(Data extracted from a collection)
::::

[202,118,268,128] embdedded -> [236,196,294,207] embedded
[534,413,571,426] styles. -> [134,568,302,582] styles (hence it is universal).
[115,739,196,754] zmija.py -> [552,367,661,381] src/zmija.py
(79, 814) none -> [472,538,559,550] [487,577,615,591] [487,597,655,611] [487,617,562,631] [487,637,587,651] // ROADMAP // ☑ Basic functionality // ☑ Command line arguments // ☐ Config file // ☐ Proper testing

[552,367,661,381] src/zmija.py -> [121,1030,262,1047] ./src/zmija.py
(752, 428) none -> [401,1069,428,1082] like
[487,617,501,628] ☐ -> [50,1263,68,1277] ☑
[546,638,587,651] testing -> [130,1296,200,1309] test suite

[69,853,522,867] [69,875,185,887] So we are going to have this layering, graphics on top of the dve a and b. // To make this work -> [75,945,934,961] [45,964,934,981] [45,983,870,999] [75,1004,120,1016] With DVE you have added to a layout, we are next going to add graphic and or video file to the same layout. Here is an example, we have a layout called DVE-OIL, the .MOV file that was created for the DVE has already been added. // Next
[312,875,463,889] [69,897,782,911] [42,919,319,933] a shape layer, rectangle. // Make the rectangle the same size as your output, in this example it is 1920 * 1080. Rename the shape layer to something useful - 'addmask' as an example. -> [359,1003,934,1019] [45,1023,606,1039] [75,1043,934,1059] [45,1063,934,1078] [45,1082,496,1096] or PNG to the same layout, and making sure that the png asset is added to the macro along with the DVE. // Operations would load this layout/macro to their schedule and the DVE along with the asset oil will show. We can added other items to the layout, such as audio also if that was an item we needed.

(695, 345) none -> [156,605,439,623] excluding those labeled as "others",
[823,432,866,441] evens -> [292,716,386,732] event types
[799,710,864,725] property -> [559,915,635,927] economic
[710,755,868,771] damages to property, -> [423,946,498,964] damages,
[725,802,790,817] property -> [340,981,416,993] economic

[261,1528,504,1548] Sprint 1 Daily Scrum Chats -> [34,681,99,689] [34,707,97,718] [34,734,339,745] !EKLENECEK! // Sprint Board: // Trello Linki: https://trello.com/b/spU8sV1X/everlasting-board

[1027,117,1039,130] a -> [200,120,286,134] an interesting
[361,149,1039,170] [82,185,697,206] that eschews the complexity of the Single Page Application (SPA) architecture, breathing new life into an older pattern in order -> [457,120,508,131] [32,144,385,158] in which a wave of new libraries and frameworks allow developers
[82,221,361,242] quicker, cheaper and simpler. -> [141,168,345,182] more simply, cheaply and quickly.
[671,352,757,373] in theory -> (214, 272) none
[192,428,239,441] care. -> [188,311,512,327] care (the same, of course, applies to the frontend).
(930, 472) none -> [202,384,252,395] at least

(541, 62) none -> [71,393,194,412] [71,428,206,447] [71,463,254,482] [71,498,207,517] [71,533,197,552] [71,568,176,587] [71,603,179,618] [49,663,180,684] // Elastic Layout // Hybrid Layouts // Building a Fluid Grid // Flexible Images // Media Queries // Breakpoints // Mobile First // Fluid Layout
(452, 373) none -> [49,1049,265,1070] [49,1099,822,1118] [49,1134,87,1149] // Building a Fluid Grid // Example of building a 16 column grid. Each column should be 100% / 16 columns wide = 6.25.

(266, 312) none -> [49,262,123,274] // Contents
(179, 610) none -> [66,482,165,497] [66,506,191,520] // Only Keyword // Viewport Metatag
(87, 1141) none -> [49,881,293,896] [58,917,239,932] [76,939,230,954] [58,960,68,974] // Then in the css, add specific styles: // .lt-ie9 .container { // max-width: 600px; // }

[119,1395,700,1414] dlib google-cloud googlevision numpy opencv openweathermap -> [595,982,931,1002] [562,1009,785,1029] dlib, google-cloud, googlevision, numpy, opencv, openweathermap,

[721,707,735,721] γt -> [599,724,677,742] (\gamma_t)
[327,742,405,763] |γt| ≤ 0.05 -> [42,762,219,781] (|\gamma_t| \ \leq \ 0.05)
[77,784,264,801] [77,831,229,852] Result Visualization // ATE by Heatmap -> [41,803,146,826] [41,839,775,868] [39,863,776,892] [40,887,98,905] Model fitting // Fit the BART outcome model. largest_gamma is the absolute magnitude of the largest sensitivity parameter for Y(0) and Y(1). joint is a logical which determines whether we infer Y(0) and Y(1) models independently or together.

::::

[WORK TO BE COMPLETED]
Set down, exactly as they appear above, all lines from the one that has "(930, 472) none -> [202,384,252,395] at least" down to the one that has "(87, 1141) none", including those two and no others.

[TASK RESULT]
(930, 472) none -> [202,384,252,395] at least

(541, 62) none -> [71,393,194,412] [71,428,206,447] [71,463,254,482] [71,498,207,517] [71,533,197,552] [71,568,176,587] [71,603,179,618] [49,663,180,684] // Elastic Layout // Hybrid Layouts // Building a Fluid Grid // Flexible Images // Media Queries // Breakpoints // Mobile First // Fluid Layout
(452, 373) none -> [49,1049,265,1070] [49,1099,822,1118] [49,1134,87,1149] // Building a Fluid Grid // Example of building a 16 column grid. Each column should be 100% / 16 columns wide = 6.25.

(266, 312) none -> [49,262,123,274] // Contents
(179, 610) none -> [66,482,165,497] [66,506,191,520] // Only Keyword // Viewport Metatag
(87, 1141) none -> [49,881,293,896] [58,917,239,932] [76,939,230,954] [58,960,68,974] // Then in the css, add specific styles: // .lt-ie9 .container { // max-width: 600px; // }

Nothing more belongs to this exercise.